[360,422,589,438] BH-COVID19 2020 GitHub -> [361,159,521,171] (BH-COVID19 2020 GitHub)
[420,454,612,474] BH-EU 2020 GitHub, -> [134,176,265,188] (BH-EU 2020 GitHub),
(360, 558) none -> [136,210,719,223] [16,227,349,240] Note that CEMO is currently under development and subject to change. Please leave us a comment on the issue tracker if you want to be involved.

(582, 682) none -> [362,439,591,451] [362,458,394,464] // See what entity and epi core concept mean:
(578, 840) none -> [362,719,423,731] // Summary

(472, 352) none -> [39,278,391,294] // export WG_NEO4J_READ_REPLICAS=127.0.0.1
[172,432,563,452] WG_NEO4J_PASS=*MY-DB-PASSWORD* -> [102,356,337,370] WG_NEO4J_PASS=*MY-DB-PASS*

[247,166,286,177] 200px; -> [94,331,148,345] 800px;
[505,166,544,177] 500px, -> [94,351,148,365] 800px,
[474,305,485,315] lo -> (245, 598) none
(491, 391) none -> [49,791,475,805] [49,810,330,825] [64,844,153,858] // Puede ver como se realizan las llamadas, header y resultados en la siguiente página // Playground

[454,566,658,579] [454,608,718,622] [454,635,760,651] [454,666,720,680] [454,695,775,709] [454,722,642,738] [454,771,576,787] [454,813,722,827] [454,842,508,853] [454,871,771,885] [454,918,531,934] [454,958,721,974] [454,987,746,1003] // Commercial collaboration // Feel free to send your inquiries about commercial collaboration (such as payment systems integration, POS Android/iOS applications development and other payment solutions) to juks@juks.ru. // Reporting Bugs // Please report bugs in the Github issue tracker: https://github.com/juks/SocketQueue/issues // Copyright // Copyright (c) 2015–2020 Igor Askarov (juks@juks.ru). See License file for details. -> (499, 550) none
+---+
* Directions *
Which lines run from the first of the listing to the line containing "(360, 558) none"? Reproduce those exactly, both ends included.

* Final answer *
[360,422,589,438] BH-COVID19 2020 GitHub -> [361,159,521,171] (BH-COVID19 2020 GitHub)
[420,454,612,474] BH-EU 2020 GitHub, -> [134,176,265,188] (BH-EU 2020 GitHub),
(360, 558) none -> [136,210,719,223] [16,227,349,240] Note that CEMO is currently under development and subject to change. Please leave us a comment on the issue tracker if you want to be involved.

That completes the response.